The only complete medieval house yet identified, no. 46, High Street, built c. 1500, is entirely timber-framed. It was planned as a two-bayed open hall parallel to the street and at the southern end another bay of accommodation on two storeys. (fn. 64) In the early 17th century the building was encased in coursed limestone rubble and stone-mullioned ovolo-moulded windows were added. A floor and a chimney were inserted into the hall and a north-west wing was built, probably replacing a detached kitchen. (fn. 65) If no. 46 is typical, the High Street would have been lined with timber-framed buildings in the Middle Ages, an appearance which was altered when stone façades became more usual in the 17th century. (fn. 66) Other medieval survivals may include a long timber-framed jettied wing to the rear of no. 35, (fn. 67) the 1½ storeyed house at the north east corner of St Sampson's churchyard which may be a late medieval house recased in stone, and the White Horse inn at the corner of Bath Road, (fn. 68) rebuilt in the early 19th century.

John Aubrey, writing in the later 17th century, suggested that Cricklade once had a market cross, resembling the 15th-century covered market crosses at Salisbury and Malmesbury, bearing the arms of a branch of the Hungerford family, (fn. 69) although there is no evidence of this. A market house stood in High Street to the north of Calcutt Street; it was open on the ground floor with an enclosed room above, supported on 10 stone pillars, and was demolished in 1814. (fn. 70) The pillars were said to survive as part of a farm building south of the town. (fn. 71) John Britton, writing in or before 1814, said that it had been built in 1569, claiming to have seen the date inscribed on the south-east side of the building. (fn. 72) There is no other record of such an inscription, (fn. 73) although a flying buttress supporting a south-east chapel of St Sampson's church does bear the date 1569, and Britton may have transposed his information about the market house and the buttress.
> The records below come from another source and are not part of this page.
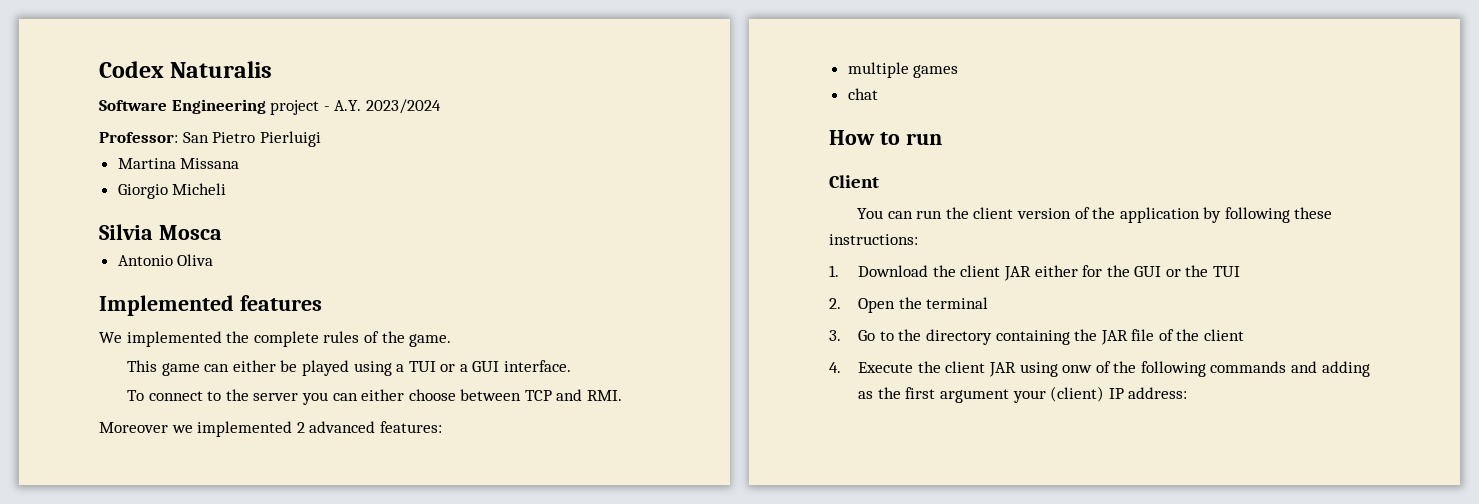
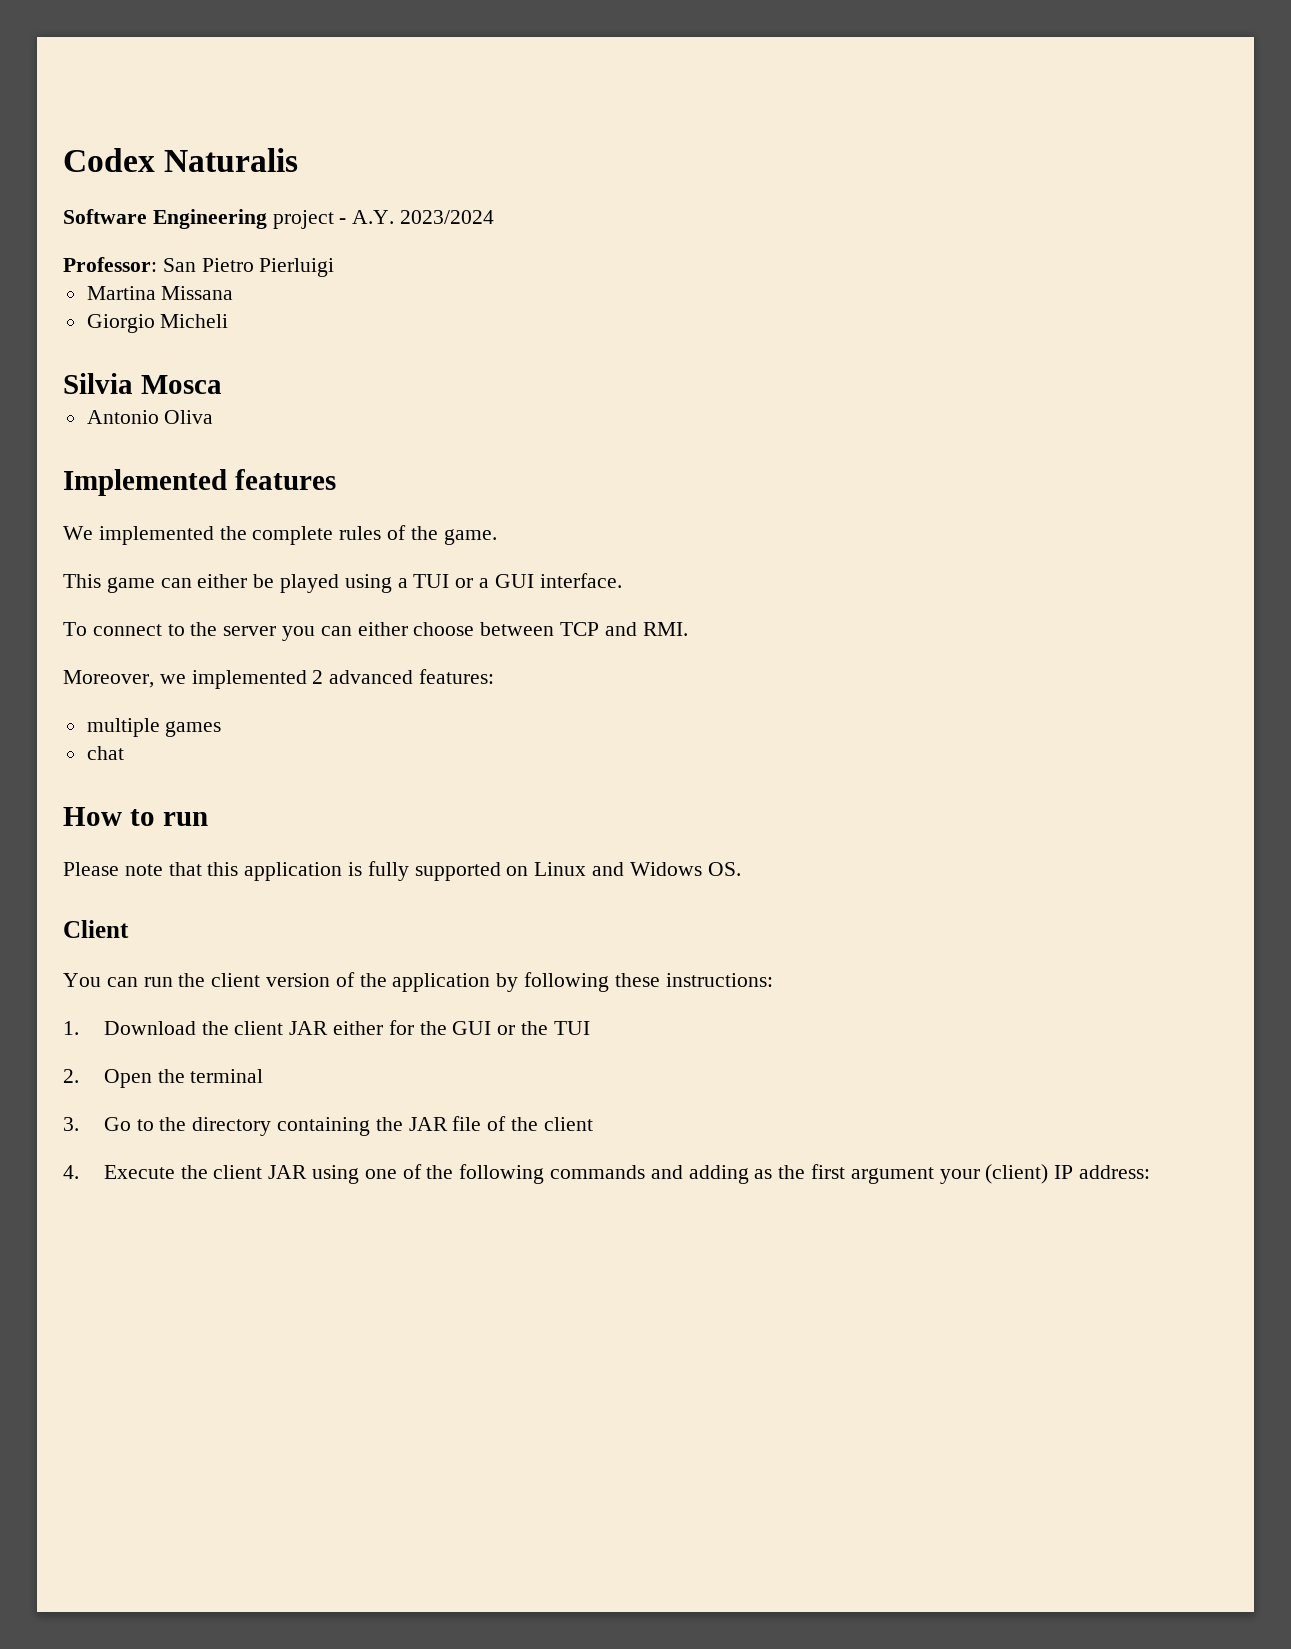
- Moreover we implemented 2 advanced features:
+ Moreover, we implemented 2 advanced features:
+ Please note that this application is fully supported on Linux and Widows OS.
- 4. Execute the client JAR using onw of the following commands and adding as the first argument your (client) IP address:
+ 4. Execute the client JAR using one of the following commands and adding as the first argument your (client) IP address:

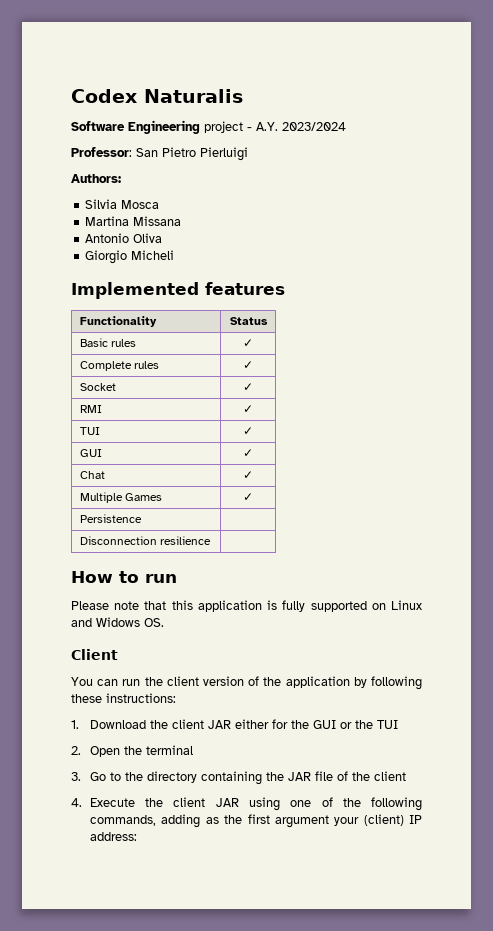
+ Authors:
+ Silvia Mosca
+ Antonio Oliva
- Silvia Mosca
- Antonio Oliva
  Implemented features
- We implemented the complete rules of the game.
- This game can either be played using a TUI or a GUI interface.
- To connect to the server you can either choose between TCP and RMI.
- Moreover, we implemented 2 advanced features:
- multiple games
- chat
+ Functionality | Status
+ Basic rules | ✓
+ Complete rules | ✓
+ Socket | ✓
+ RMI | ✓
+ TUI | ✓
+ GUI | ✓
+ Chat | ✓
+ Multiple Games | ✓
+ Persistence |
+ Disconnection resilience |
- 4. Execute the client JAR using one of the following commands and adding as the first argument your (client) IP address:
+ 4. Execute the client JAR using one of the following commands, adding as the first argument your (client) IP address:

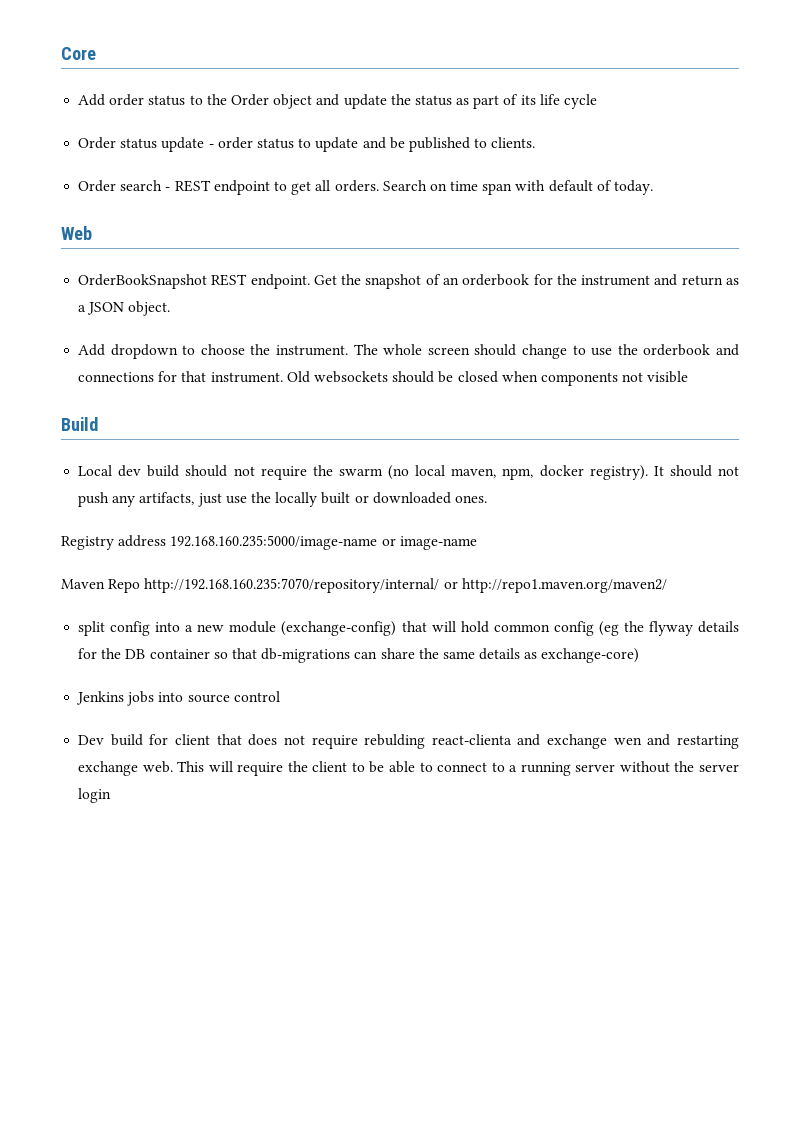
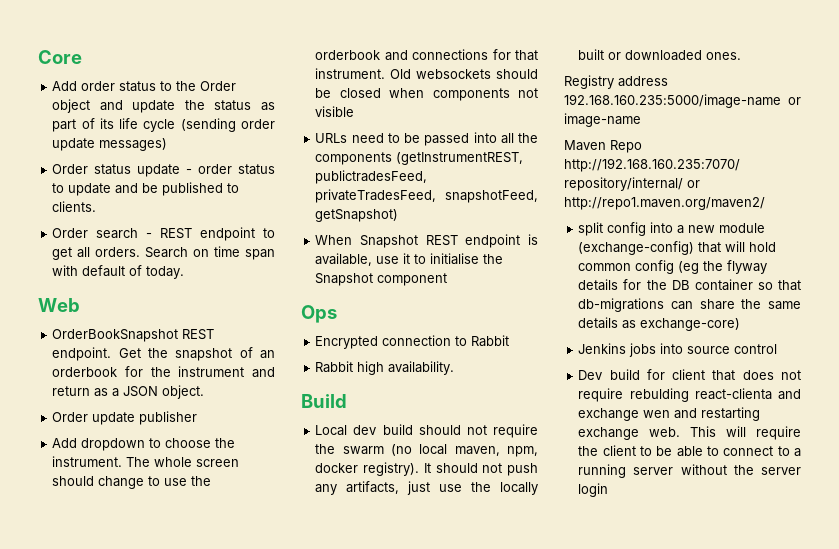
- Add order status to the Order object and update the status as part of its life cycle
+ Add order status to the Order object and update the status as part of its life cycle (sending order update messages)
+ Order update publisher
+ URLs need to be passed into all the components (getInstrumentREST, publictradesFeed, privateTradesFeed, snapshotFeed, getSnapshot)
+ When Snapshot REST endpoint is available, use it to initialise the Snapshot component
+ Ops
+ Encrypted connection to Rabbit
+ Rabbit high availability.

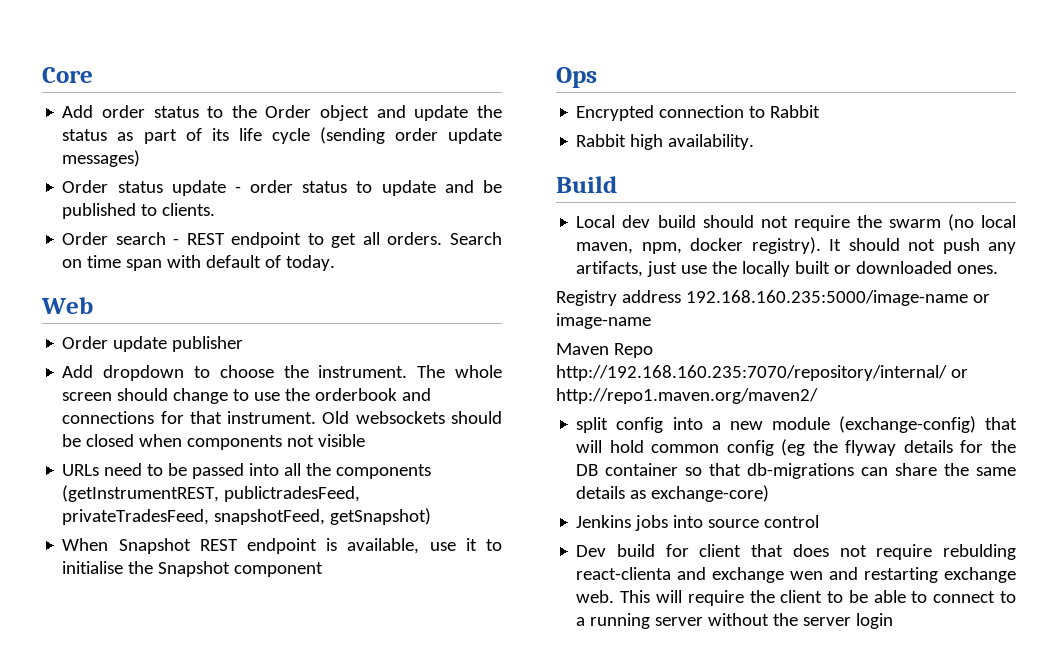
- OrderBookSnapshot REST endpoint. Get the snapshot of an orderbook for the instrument and return as a JSON object.

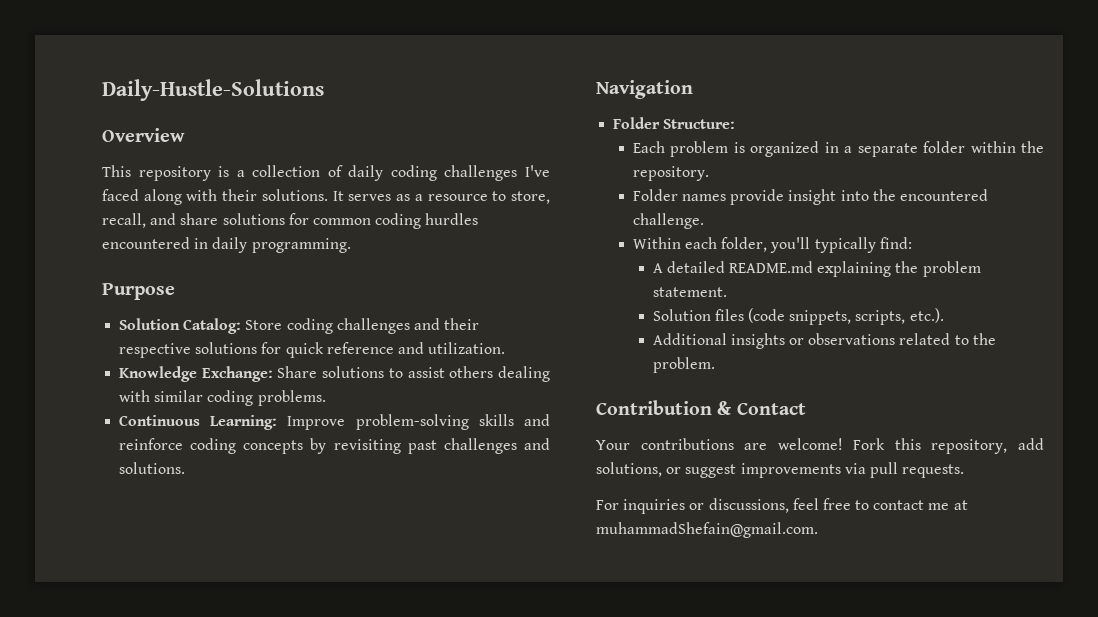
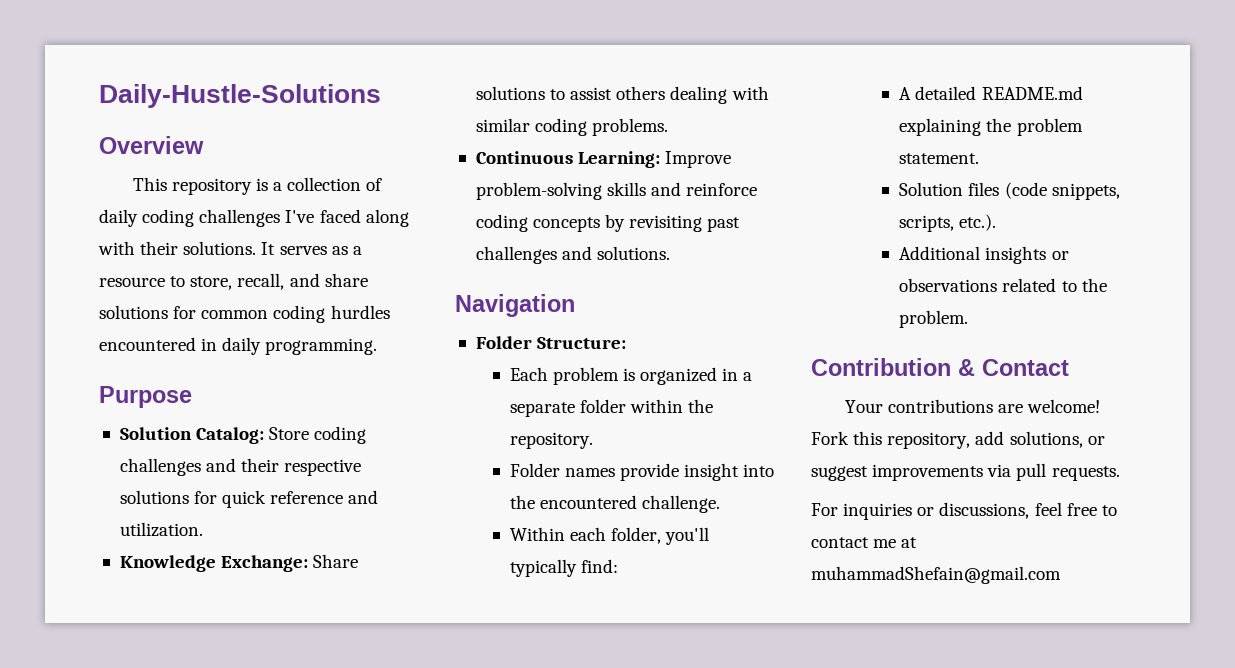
- For inquiries or discussions, feel free to contact me at muhammadShefain@gmail.com.
+ For inquiries or discussions, feel free to contact me at muhammadShefain@gmail.com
It is more likely that the market house was built c. 1663, a period in which other market houses were built in Wiltshire and a new market for Cricklade was granted. (fn. 74) Perhaps mistaking Aubrey's statement about a covered cross for a reference to the market house, it has been claimed that both the market house at Cricklade and the south-east chapel of St Sampson's church were built by members of the Hungerford family of Down Ampney (Glos.); (fn. 75) there is no evidence to support either claim.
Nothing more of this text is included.